Robin Hood: 7 myths about the legendary outlaw of Sherwood Forest
We know, or think we know, quite a lot about Robin Hood – the heroic archer in English folklore who supposedly robbed the rich and gave to the poor – but hard facts about him are decidedly thin on the ground. Here, we look back at our article written by the late historian David Baldwin busting some of the most popular myths surrounding the legendary archer...
Robin Hood was a real person
Robin Hood is an invented, archetypical hero, whose career encapsulates many of the popular frustrations and ambitions of his era. Robin (or Robert) Hood (aka Hod or Hude) was a nickname given to petty criminals from at least the middle of the 13th century – it may be no coincidence that Robin sounds like ‘robbing’ - but no contemporary writer refers to Robin Hood the famous outlaw we recognise today.
There were men like Robin Hood, however, such as fugitives who flouted the harsh forest laws [unpopular laws that retained vast areas of semi-wild landscape over which the king and his court could hunt], and these fugitives were largely admired by the oppressed peasantry. But the individual(s) whose deeds inspired the legend of Robin Hood may not have been called Robin Hood from birth, or indeed even during in his own lifetime.
Robin lived during the reign of Richard the Lionheart
Robin Hood is often portrayed as the enemy of the ambitious Prince John and the ally of his brother, the imprisoned Richard the Lionheart (1189–99), but it was Tudor writers of the 16th century who first brought the three men together in this context.
Alternatively, Robin Hood has been identified (not very convincingly) with one of a number of Robin Hoods mentioned in the Wakefield Court Rolls during the reign of Edward II (1307–27), and, more probably, as a disinherited supporter of Simon de Montfort, who was slain at Evesham in 1265.
All we can say with certainty is that Robin the Outlaw had entered popular mythology by the time William Langland wrote The Vision of Piers Plowman in 1377. In it, Sloth the chaplain says: “I kan nought parfitly my Paternoster as the preest it syngeth, But I kan rymes of Robyn Hood and Randolf, Erl of Chestre.”

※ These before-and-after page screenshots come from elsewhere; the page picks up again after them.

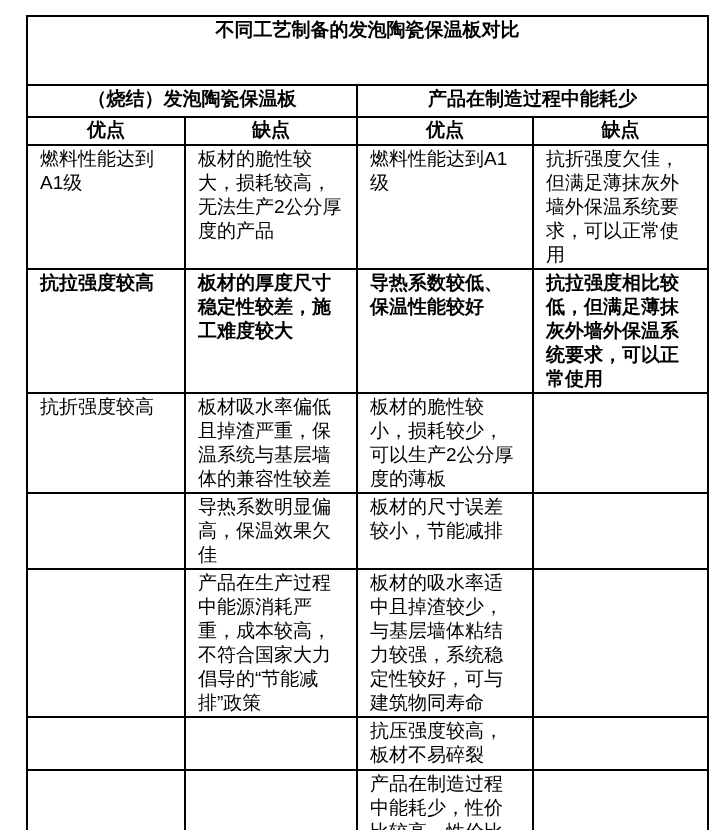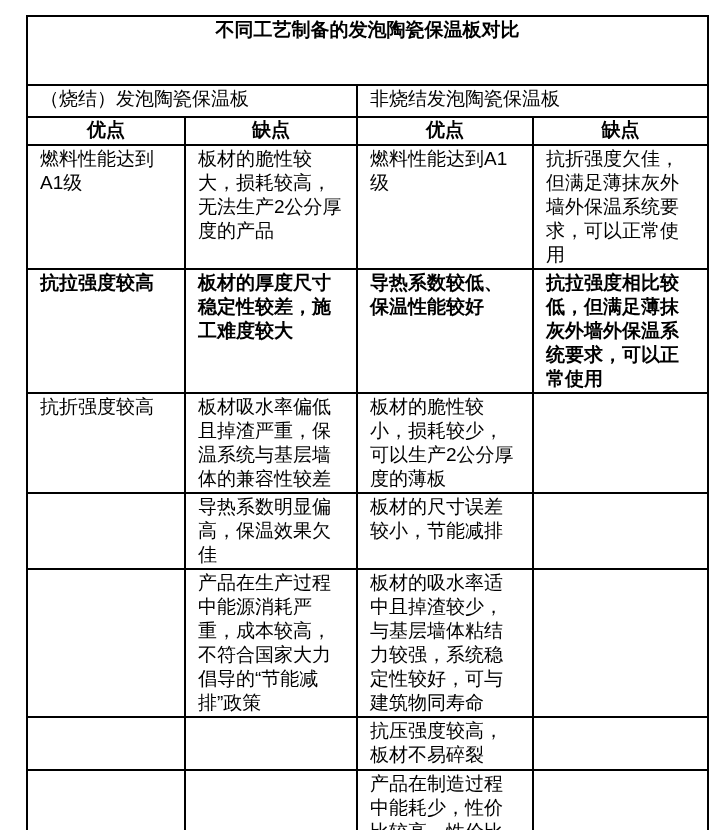"（烧结）发泡陶瓷保温板" td.group-cell { font-weight: normal -> bold; text-align: none -> center }
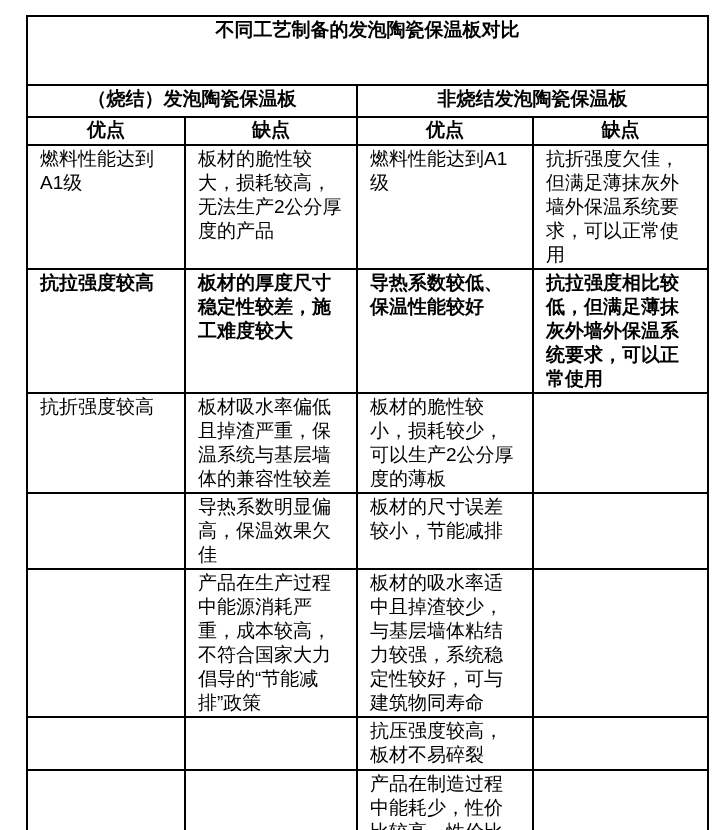"非烧结发泡陶瓷保温板" td.group-cell { text: 非烧结发泡陶瓷保温板 -> 产品在制造过程中能耗少 }
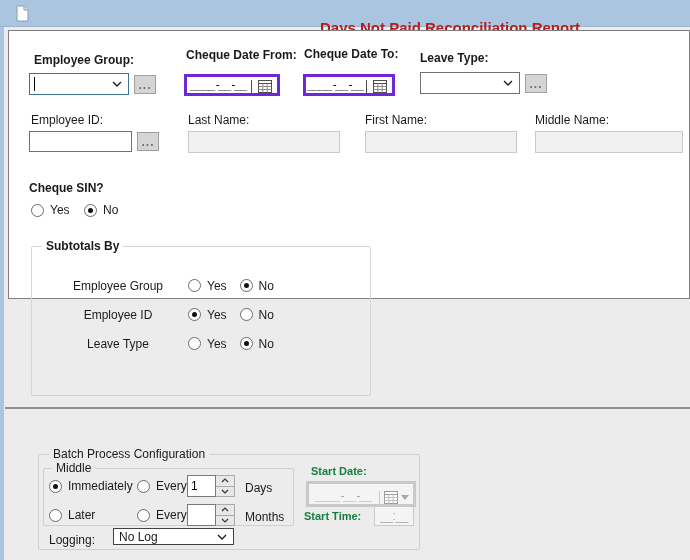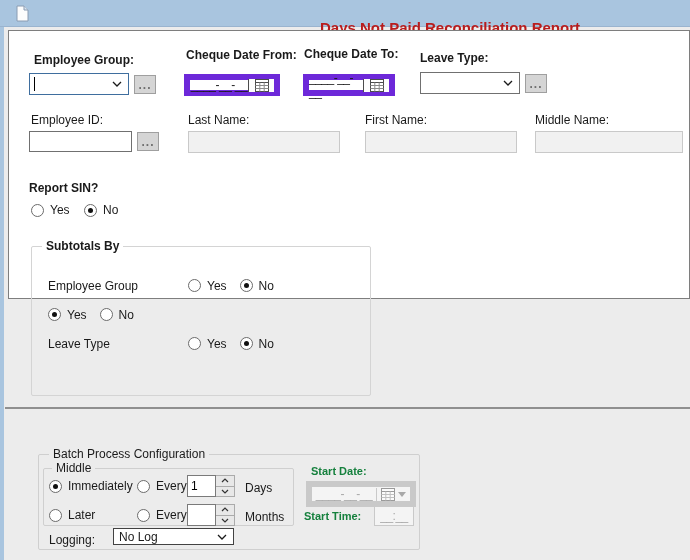"____-__-__" .datefield { align-items: center -> flex-end; border: 6px solid #6d28d9 -> 3px solid #6d28d9; font-style: none -> italic }
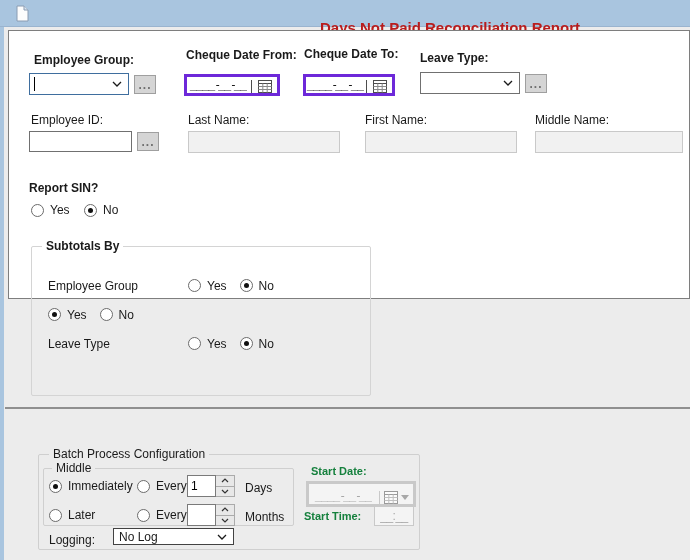"Report SIN?" span.abs { text: Report -> Cheque }
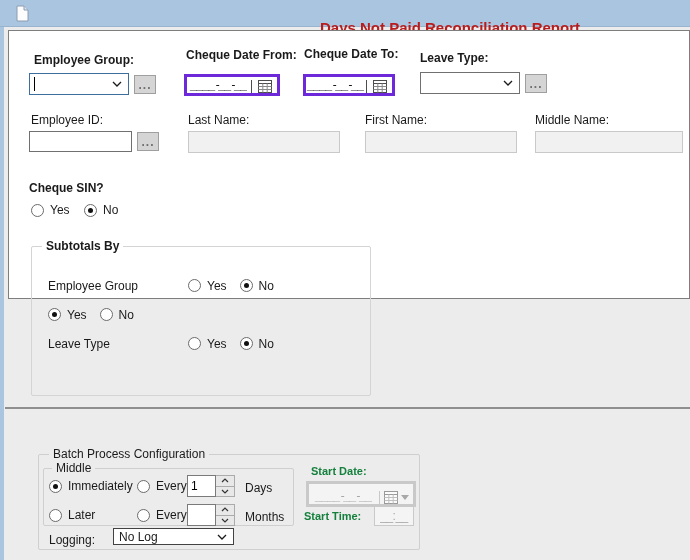"Employee Group" .sub-row { text-align: none -> center }
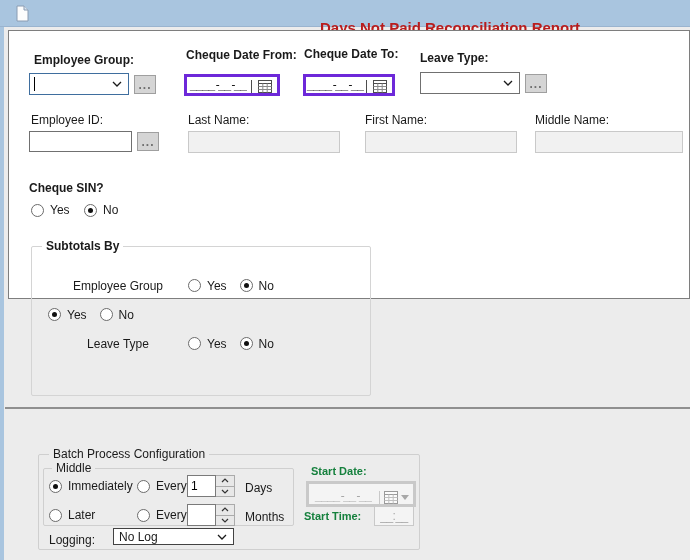"Employee ID" span.sub-label { html: none -> <span>Employee ID</span> }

Unfortunately, it is not clear if Robin was associated with Ranulf ‘de Blundeville’, earl of Chester (d1232) in some way, or if the ‘rymes’ about them sprang from entirely separate traditions.
Robin Hood was a philanthropist who robbed the rich to give to the poor
It was the Scottish historian John Major who in 1521 wrote that “[Robin] permitted no harm to women, nor seized the goods of the poor, but helped them generously with what he took from abbots”.
But earlier ballads are more reticent: the longest, and possibly also the oldest, rhyme or ballad about Robin Hood is The Lyttle Geste of Robyn Hode, believed to have been written down c1492–1510 but probably composed c1400. It concludes with the comment that Robin “did poor men much good”.
But while Robin is willing to lend to a knight who finds himself in financial difficulties, in The Lyttle Geste and in other early ballads there is no mention of money being distributed among the peasants or of society being reordered to their advantage. On the contrary, stories that have the outlaws mutilating a vanquished enemy and even killing a child on one occasion show them in a quite different light.
The many faces of Robin Hood
Robin Hood is a legend – but was the medieval outlaw and expert archer also a real man? Whoever the figures were who inspired the Robin Hood story, it’s almost certain that none of them stole from the rich to give to the poor
Robin was a dispossessed nobleman, the Earl of Huntington
Again, there is no real basis for this theory – the Robin of the early ballads is always a yeoman, and his attitudes are those of his class.
So from where did the idea originate? John Leland, writing in the 1530s, refers to Robin as a nobilis exlex – a noble outlaw, meaning, in all probability, that he was high-minded. And in 1569 historian Richard Grafton claimed to have found evidence in an “old and ancient pamphlet” that Robin had been “advanced to the dignity of an earl” on account of his “manhood and chivalry”; an idea subsequently popularised by Anthony Munday in his plays The Downfall of Robert, Earl of Huntington, and The Death of Robert, Earl of Huntington, both written in 1598.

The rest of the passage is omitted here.